Voters who attend precinct caucuses on February 20, county conventions and legislative district caucuses in March and April and conventions in May will select individuals who will fill seats within the Washington State delegation at the National Convention in Cleveland. Delegates will be allocated proportionate to the statewide primary vote—e.g. if a candidate receives a majority of primary votes within the congressional district, the candidate will receive all three delegates. Delegates selected at legislative district caucuses will attend the King County convention on April 16 to discuss platform issues and meet candidates. Information about dates, times, and locations of the caucuses, county conventions, and the State Convention can be found on the King County Republican Party’s website at www.kcgop.org.
The State delegation will include 47 individuals including three from each congressional district, 11 at-large delegates, three party leaders, the National Committeeman, the National Committeewoman, and the Chair of the Washington State Republican Party.

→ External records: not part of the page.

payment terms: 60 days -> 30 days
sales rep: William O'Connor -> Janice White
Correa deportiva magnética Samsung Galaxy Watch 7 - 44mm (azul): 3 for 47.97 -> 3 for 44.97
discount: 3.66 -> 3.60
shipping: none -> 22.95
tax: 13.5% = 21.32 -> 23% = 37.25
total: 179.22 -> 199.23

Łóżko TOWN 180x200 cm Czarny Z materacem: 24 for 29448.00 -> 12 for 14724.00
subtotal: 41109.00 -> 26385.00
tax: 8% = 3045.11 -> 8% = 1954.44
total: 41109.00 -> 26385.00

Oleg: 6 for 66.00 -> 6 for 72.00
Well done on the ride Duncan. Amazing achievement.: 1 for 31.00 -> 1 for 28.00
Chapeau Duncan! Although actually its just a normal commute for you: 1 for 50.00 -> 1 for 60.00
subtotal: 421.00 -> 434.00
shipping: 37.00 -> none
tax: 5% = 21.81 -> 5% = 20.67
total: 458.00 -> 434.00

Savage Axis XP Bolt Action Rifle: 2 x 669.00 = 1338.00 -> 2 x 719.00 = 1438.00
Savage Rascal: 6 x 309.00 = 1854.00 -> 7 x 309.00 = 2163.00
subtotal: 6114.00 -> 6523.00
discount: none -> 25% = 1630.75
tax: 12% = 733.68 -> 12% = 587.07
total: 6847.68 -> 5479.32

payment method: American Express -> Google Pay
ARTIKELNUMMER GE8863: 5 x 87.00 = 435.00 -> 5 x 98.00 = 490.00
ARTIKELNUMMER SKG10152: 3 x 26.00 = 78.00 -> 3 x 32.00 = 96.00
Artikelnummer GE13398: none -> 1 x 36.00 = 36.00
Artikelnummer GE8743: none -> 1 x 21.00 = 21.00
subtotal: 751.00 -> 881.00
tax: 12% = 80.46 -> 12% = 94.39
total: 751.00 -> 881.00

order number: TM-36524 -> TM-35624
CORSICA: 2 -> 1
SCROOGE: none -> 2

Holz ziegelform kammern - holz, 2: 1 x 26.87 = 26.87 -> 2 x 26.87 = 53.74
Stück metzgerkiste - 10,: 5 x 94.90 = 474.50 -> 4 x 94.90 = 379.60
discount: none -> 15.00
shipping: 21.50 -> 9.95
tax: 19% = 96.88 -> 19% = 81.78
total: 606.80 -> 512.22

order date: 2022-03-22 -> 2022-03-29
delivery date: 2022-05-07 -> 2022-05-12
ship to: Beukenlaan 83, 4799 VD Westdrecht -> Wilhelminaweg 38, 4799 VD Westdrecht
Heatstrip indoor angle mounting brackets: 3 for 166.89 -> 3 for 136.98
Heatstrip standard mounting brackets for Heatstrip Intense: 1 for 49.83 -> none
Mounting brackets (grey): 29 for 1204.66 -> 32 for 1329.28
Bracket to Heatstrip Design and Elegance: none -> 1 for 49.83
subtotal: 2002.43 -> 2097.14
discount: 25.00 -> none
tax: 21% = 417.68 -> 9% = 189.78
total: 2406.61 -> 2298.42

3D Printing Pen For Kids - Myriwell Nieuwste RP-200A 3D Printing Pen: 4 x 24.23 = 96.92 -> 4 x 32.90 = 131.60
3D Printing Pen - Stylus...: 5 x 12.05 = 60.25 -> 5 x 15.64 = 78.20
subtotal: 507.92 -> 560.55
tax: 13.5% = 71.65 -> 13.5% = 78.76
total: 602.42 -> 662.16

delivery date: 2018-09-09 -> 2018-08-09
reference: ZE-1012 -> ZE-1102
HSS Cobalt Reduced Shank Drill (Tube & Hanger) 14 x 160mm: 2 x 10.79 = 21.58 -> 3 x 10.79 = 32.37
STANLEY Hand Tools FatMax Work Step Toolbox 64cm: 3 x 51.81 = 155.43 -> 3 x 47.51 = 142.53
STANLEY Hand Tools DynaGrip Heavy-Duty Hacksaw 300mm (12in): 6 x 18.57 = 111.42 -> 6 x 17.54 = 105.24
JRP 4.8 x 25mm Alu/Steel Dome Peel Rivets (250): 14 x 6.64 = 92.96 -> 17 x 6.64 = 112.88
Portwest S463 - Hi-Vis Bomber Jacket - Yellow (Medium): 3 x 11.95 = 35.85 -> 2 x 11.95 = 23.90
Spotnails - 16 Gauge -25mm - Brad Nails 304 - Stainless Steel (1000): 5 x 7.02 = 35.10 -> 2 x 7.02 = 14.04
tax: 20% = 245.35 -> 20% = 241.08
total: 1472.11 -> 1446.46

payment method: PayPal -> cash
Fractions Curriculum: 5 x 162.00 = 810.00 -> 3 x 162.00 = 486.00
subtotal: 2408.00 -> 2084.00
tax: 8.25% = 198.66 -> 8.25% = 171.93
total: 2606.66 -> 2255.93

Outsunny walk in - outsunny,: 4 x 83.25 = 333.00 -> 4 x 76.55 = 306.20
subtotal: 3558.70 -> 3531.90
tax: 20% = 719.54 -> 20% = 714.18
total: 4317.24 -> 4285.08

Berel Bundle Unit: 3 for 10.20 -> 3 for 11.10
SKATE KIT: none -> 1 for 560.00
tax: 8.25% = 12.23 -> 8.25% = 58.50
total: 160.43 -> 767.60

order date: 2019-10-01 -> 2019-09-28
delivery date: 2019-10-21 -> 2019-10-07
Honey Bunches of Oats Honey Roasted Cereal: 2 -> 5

The pool of Republican candidates running for the presidential nomination is huge. Many have dropped out of the race. Those currently running include businessman Donald Trump, U.S. Senator Ted Cruz, U.S. Senator Marco Rubio, former governor Jeb Bush, Gov. John Kasich, and retired neurosurgeon Ben Carson. The Republican nominee will be determined by the candidate who receives the largest number of awarded state delegates at the Republican National Convention to be held at the Quicken Loans Arena in Cleveland, Ohio from July 18 to 21, 2016. A total of 2,472 delegates will vote for the next Republican nominee for president. To win the nomination, a candidate must collect 1,237 delegate votes.
Information about caucus and convention dates, times, and locations are available at the State Republican Party’s website at www.wsrp.org and the King County Republican Party’s website at www.kcgop.org.